When Chemistry Seals the Deal

by:Seema Gangatirkar

Selecting the right seal for your application is not easy. If you want reliable and long-lasting performance, it’s crucial to consider the following operational conditions. 

Greene Tweed’s applications engineering team will consider all these factors to make a recommendation on material and design. To assist with determining material compatibility with the service media, Greene Tweed has published guides for Chemraz® and its other materials  on its website that provide good guidance on what material will work best in a particular fluid, including the nuances of the interaction of temperature on chemical resistance.  

Greene Tweed’s chemical resistance guides are based on an evaluation of how material properties change in an immersion test.  The immersion test is typically performed in-house in Greene Tweed’s ISO 17025:2017 accredited test labs and/or with third-party certified labs. The screening protocol provides an idea of how a particular material will perform in representative fluids. An applications engineer can analyze that data along with other application details, to recommend which material would best fit an application.    

A midstream oil & gas customer, located on the Gulf Coast, recently contacted Greene Tweed looking for a material that could withstand its gas sweetening process which included an amine solution. To provide the proper material recommendation, Greene Tweed’s applications engineering team conducted a complete evaluation.  The temperature of the fluid pointed to several Chemraz® compounds.  Next, the team looked at chemical resistance.  The examination indicated that a brand new Chemraz® compound, 541, could meet the customer’s requirements. 
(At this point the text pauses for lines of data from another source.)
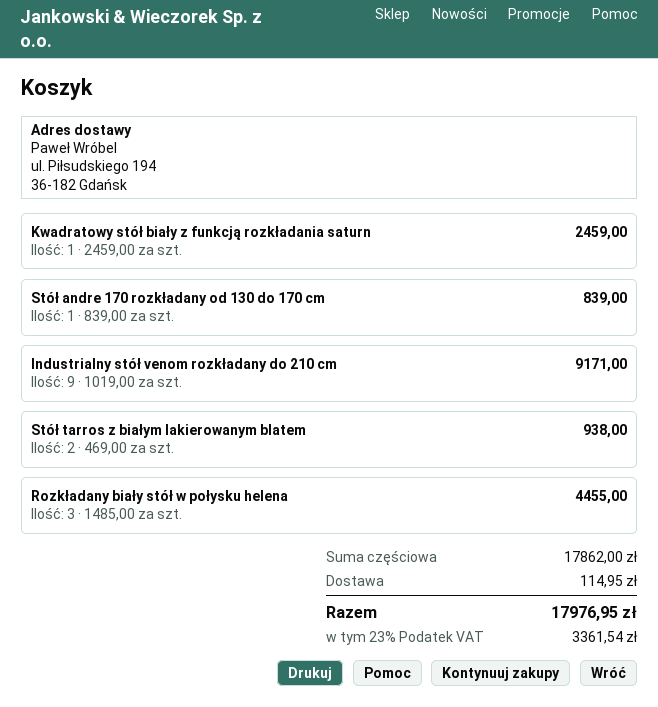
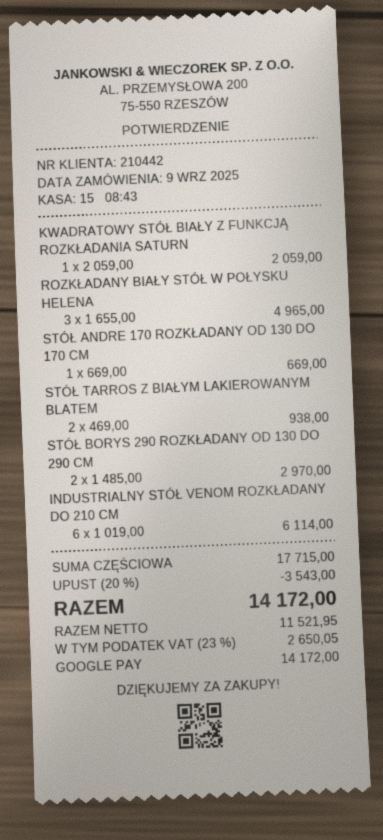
Kwadratowy stół biały z funkcją rozkładania saturn: 1 x 2459.00 = 2459.00 -> 1 x 2059.00 = 2059.00
Stół andre 170 rozkładany od 130 do 170 cm: 1 x 839.00 = 839.00 -> 1 x 669.00 = 669.00
Industrialny stół venom rozkładany do 210 cm: 9 x 1019.00 = 9171.00 -> 6 x 1019.00 = 6114.00
Rozkładany biały stół w połysku helena: 3 x 1485.00 = 4455.00 -> 3 x 1655.00 = 4965.00
STÓŁ BORYS 290 ROZKŁADANY OD 130 DO 290 CM: none -> 2 x 1485.00 = 2970.00
subtotal: 17862.00 -> 17715.00
discount: none -> 20% = 3543.00
shipping: 114.95 -> none
tax: 23% = 3361.54 -> 23% = 2650.05
total: 17976.95 -> 14172.00

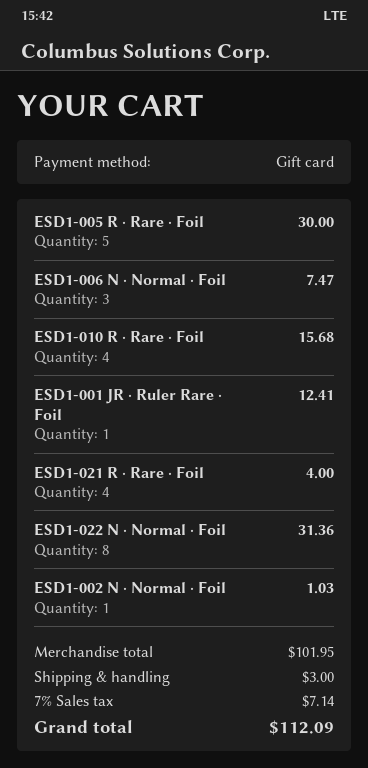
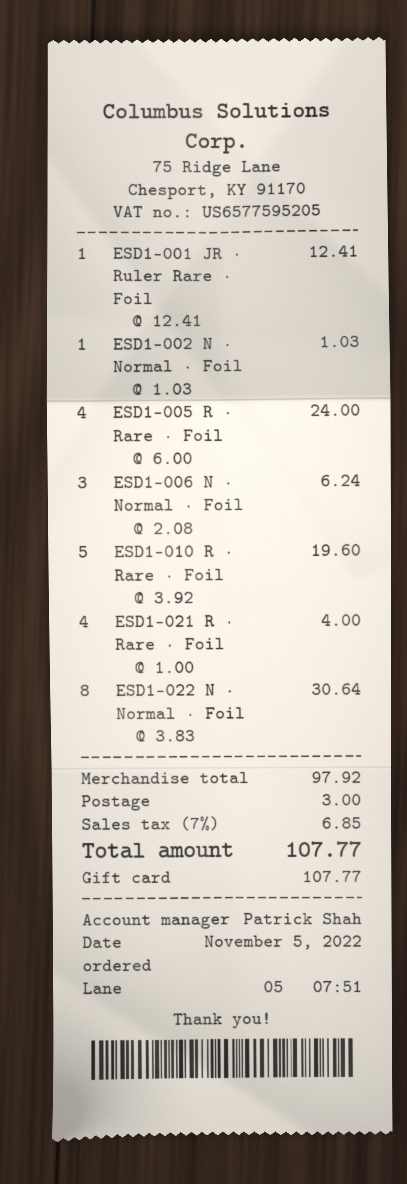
ESD1-005 R · Rare · Foil: 5 for 30.00 -> 4 for 24.00
ESD1-006 N · Normal · Foil: 3 for 7.47 -> 3 for 6.24
ESD1-010 R · Rare · Foil: 4 for 15.68 -> 5 for 19.60
ESD1-022 N · Normal · Foil: 8 for 31.36 -> 8 for 30.64
subtotal: 101.95 -> 97.92
tax: 7% = 7.14 -> 7% = 6.85
total: 112.09 -> 107.77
Chemraz® 541 was engineered as a universal purpose compound with utility across multiple markets including chemical processing, life sciences, oil & gas, and semiconductors. Chemraz® 541 seals have been installed in various applications including analytical instrumentation, gas sweetening, and mechanical seals.  Given that Chemraz® 541 is designed to operate in a wide range of operational environments, establishing its chemical resistance in a variety of fluids was vital.   
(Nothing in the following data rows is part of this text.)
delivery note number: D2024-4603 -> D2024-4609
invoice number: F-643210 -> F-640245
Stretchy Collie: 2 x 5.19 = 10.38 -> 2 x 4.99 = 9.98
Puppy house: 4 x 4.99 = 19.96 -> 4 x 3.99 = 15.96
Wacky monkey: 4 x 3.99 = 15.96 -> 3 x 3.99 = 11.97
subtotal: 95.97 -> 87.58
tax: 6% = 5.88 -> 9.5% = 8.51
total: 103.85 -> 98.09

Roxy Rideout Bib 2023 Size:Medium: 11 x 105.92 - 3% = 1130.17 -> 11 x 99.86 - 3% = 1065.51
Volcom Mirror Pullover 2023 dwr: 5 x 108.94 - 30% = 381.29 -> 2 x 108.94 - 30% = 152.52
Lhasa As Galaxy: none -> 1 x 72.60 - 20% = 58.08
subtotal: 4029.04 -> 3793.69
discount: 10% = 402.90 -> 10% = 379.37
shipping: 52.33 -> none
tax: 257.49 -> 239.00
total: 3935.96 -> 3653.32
The chemical resistance testing protocol for Chemraz® 541 began with relatively benign fluids such as the Mobile Jet Oil II at an elevated temperature of 347° F/175° C for three days. Other fluids tested included distilled water and steam.  The protocol then extends to an extremely aggressive test for acids and amines. Greene Tweed evaluates resistance typically based on immersion in sulfuric acid at 250°F/120°C for one week and amines compatibility is established by using diglycolamine at 302° F/150° C for the same period. As with standard immersion tests, measurements were taken before and after the fluid exposure.   

Since the customer’s application required resistance to amines, Greene Tweed engineers included that attribute as a key performance differentiator to establish whether Chemraz® 541 could be a candidate.  Greene Tweed evaluated the change in volume and tensile strength after the soak in digylcolamine to establish a rating for Chemraz® 541 and determined that since the material registered less than a 15 percent change, Chemraz® 541 exhibits excellent resistance to amines. After reviewing the data, the customer accepted and installed Chemraz® 541 o-rings in its application. The customer later reported back that the material was performing successfully and was living up to its designation as a “universal purpose” compound.